1. Introduction

Smallholder farmers often lack timely access to plant pathologists, and by the time visible symptoms are widely recognised, foliar diseases such as late blight can have already spread across a field, making on-device automated diagnosis attractive.

2. Methodology

A dataset of 14,200 tomato leaf images spanning ten classes, nine disease categories plus healthy leaves, was assembled from field collection across three districts and augmented with rotation, brightness and occlusion transformations. A MobileNetV3-Large backbone pretrained on ImageNet was fine-tuned with a two-phase schedule, first freezing the backbone then unfreezing the final 40 layers.

3. Results

The fine-tuned model achieved 96.3 percent accuracy on a held-out test set, with per-class F1-scores above 0.93 for all ten categories except leaf mould, which showed some confusion with early blight due to visually similar early-stage lesions.

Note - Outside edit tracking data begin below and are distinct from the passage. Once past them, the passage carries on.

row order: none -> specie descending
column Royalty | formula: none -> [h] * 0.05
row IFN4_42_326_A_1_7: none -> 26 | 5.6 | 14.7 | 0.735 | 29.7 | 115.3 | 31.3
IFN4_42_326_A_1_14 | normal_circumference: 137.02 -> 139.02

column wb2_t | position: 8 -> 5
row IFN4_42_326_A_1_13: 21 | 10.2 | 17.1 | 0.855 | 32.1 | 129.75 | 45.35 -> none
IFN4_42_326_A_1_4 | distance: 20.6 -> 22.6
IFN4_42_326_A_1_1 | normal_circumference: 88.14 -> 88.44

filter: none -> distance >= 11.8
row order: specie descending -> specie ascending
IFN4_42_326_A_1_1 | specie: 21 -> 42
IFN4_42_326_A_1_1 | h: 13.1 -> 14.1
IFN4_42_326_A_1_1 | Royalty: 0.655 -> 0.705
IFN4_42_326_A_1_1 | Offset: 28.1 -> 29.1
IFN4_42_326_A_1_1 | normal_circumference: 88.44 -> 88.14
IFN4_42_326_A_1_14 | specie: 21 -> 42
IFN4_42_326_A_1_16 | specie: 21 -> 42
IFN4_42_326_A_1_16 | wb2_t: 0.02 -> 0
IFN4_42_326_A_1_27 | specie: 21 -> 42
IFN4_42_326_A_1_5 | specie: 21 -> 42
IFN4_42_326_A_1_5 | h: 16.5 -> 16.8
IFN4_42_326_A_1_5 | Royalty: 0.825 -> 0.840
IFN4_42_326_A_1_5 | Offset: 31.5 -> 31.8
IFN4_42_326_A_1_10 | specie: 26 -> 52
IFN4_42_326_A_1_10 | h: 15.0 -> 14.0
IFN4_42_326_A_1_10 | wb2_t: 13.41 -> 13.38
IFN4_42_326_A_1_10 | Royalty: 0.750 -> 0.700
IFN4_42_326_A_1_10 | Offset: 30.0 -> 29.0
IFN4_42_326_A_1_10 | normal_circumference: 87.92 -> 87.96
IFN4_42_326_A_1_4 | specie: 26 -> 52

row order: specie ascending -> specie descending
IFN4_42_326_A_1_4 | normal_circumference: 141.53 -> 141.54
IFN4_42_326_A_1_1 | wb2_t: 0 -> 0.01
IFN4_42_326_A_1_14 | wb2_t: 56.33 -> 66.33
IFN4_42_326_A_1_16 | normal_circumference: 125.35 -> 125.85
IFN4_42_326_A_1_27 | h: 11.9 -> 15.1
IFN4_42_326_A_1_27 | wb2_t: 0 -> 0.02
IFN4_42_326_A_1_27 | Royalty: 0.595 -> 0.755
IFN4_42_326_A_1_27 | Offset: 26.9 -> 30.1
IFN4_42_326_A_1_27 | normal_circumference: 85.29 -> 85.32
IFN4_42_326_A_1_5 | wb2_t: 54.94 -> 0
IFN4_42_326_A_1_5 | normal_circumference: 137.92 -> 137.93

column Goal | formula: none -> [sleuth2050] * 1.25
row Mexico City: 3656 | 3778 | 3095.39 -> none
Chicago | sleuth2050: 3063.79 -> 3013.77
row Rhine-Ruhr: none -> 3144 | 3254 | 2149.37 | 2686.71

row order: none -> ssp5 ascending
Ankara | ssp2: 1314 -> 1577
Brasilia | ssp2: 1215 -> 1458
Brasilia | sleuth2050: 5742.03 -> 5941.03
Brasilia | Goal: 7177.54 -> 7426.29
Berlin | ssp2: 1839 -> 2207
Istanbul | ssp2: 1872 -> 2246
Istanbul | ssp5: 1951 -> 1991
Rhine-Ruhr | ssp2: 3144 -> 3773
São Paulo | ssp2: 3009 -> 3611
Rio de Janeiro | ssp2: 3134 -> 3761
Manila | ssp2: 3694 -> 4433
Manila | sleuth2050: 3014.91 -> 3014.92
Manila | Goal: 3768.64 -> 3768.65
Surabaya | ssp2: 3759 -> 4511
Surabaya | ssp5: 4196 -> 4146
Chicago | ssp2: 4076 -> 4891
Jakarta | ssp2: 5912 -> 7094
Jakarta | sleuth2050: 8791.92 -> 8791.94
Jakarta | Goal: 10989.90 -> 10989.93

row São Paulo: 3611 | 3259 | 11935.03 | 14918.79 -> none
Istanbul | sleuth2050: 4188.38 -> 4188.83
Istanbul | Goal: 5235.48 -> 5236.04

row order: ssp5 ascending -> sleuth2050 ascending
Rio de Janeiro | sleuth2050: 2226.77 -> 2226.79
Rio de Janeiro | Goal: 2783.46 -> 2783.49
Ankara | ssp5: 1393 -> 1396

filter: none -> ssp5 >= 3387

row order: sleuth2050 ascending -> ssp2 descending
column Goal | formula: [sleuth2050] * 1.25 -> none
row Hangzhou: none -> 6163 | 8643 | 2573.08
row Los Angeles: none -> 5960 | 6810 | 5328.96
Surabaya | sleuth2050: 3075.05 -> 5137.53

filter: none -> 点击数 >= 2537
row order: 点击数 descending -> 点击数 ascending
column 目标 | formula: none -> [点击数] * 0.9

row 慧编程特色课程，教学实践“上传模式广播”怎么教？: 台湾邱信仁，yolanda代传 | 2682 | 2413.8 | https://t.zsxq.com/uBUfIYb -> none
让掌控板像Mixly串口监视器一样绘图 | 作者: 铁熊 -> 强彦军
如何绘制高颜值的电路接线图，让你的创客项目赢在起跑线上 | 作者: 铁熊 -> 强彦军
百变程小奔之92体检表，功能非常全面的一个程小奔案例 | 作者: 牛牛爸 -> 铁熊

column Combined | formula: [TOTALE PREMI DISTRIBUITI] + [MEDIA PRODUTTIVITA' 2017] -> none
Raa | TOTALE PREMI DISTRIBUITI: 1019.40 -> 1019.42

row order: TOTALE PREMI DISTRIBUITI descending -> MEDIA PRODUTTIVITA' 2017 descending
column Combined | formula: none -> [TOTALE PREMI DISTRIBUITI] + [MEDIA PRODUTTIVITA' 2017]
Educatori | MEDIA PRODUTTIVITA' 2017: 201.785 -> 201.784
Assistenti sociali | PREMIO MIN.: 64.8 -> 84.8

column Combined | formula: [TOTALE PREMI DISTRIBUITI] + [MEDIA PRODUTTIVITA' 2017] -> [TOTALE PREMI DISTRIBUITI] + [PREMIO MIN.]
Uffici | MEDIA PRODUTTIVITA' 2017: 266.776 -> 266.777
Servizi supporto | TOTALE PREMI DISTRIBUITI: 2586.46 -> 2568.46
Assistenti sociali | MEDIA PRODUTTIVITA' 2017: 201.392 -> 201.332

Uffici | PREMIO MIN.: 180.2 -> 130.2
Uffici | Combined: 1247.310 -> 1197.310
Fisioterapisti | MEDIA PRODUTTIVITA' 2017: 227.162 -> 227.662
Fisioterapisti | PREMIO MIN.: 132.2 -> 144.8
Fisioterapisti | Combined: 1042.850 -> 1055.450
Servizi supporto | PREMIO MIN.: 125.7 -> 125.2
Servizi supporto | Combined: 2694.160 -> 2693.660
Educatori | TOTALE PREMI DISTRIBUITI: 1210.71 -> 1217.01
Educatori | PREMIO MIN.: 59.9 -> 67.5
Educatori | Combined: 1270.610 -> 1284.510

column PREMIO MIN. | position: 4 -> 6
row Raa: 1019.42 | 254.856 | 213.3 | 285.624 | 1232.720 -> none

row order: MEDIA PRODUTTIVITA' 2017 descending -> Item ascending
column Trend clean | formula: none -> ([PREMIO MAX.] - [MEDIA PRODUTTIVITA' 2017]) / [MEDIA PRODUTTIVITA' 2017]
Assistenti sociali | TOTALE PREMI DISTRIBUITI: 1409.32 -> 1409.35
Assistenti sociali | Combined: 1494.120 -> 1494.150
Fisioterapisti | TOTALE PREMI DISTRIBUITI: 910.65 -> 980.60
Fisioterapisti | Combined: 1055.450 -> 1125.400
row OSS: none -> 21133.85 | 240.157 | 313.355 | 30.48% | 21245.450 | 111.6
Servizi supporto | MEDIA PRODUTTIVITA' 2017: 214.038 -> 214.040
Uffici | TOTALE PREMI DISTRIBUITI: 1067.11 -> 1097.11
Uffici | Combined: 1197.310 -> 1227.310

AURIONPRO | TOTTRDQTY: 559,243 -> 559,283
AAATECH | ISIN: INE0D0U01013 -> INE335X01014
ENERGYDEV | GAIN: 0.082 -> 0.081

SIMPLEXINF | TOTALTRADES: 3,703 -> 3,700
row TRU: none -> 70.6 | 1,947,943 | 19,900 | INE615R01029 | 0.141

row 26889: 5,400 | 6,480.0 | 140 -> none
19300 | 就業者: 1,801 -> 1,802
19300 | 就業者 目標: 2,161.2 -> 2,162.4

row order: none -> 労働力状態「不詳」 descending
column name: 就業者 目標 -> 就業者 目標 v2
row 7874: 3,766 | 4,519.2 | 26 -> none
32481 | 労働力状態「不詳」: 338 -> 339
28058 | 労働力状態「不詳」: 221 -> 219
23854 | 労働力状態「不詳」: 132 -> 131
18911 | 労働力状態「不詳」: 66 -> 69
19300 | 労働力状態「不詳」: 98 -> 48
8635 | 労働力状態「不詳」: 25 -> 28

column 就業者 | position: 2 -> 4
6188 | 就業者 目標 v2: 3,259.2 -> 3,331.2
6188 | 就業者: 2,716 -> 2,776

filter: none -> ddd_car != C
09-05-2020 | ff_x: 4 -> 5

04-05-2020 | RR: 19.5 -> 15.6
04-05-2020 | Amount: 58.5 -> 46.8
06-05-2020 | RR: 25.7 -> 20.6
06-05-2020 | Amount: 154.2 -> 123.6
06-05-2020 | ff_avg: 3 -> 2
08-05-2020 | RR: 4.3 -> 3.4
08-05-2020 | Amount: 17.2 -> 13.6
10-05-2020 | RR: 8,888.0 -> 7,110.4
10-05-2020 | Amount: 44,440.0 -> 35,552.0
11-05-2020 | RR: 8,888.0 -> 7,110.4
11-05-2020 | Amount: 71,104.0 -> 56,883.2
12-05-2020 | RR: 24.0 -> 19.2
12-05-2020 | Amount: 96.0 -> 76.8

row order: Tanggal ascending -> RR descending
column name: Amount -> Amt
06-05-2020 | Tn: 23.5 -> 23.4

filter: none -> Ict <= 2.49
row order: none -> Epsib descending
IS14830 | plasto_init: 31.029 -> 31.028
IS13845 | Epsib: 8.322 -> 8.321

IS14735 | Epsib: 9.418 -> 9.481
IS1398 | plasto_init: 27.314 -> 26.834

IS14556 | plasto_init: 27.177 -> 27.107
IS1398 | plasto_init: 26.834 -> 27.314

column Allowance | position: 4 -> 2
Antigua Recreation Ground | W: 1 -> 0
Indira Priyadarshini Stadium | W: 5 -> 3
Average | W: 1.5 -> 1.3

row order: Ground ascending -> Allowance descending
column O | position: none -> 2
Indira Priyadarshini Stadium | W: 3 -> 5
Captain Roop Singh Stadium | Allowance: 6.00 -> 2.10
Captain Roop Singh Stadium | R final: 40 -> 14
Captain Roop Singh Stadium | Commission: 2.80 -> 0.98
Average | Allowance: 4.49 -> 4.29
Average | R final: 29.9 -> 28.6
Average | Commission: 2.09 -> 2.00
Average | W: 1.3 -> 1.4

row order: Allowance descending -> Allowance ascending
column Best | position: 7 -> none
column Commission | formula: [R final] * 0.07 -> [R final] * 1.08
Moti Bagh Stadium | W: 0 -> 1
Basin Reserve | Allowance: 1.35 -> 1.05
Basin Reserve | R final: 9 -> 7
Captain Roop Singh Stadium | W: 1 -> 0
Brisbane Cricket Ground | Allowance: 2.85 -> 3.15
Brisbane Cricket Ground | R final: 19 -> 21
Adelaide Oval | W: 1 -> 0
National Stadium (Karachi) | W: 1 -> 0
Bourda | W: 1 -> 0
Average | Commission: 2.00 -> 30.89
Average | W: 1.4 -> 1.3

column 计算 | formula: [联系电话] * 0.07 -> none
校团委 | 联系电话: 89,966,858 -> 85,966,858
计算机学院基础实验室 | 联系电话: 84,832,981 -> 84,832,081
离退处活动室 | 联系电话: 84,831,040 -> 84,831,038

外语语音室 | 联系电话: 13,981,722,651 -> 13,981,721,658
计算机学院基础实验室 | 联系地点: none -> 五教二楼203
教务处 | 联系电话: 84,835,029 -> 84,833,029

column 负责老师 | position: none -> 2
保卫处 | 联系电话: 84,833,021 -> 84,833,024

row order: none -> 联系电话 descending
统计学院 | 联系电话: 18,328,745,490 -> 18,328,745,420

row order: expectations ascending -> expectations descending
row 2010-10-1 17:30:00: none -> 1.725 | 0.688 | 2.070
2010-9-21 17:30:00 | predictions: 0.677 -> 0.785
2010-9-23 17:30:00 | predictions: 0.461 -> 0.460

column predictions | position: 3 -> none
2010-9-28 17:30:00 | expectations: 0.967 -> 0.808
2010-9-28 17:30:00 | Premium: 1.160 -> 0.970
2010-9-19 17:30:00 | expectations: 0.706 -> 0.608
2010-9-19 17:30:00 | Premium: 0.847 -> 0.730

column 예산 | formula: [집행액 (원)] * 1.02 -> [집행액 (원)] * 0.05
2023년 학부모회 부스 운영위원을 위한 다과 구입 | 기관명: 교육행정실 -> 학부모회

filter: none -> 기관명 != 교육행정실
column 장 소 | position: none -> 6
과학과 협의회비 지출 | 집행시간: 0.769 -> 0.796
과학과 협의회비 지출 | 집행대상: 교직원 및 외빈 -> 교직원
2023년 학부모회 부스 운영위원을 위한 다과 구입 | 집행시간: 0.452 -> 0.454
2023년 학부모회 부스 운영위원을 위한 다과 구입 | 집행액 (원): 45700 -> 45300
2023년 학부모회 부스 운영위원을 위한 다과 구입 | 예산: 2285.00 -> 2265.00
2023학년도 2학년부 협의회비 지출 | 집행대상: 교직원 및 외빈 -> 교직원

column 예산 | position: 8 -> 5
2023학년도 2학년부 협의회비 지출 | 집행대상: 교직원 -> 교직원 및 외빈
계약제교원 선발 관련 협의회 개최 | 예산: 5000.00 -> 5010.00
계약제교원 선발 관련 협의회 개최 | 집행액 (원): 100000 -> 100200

On-device inference on a mid-range Android phone averaged 78 milliseconds per image.

4. Conclusion

Transfer learning enables accurate, lightweight disease classifiers deployable directly on farmer smartphones without connectivity requirements. Future work will expand the dataset to cover additional regional cultivars and co-occurring nutrient deficiencies.

References

[1] Mohanty S. P. et al., Using deep learning for image-based plant disease detection, Frontiers in Plant Science, 2016. [2] Howard A. et al., Searching for MobileNetV3, ICCV, 2019. [3] Ferentinos K. P., Deep learning models for plant disease detection and diagnosis, Computers and Electronics in Agriculture, 2018.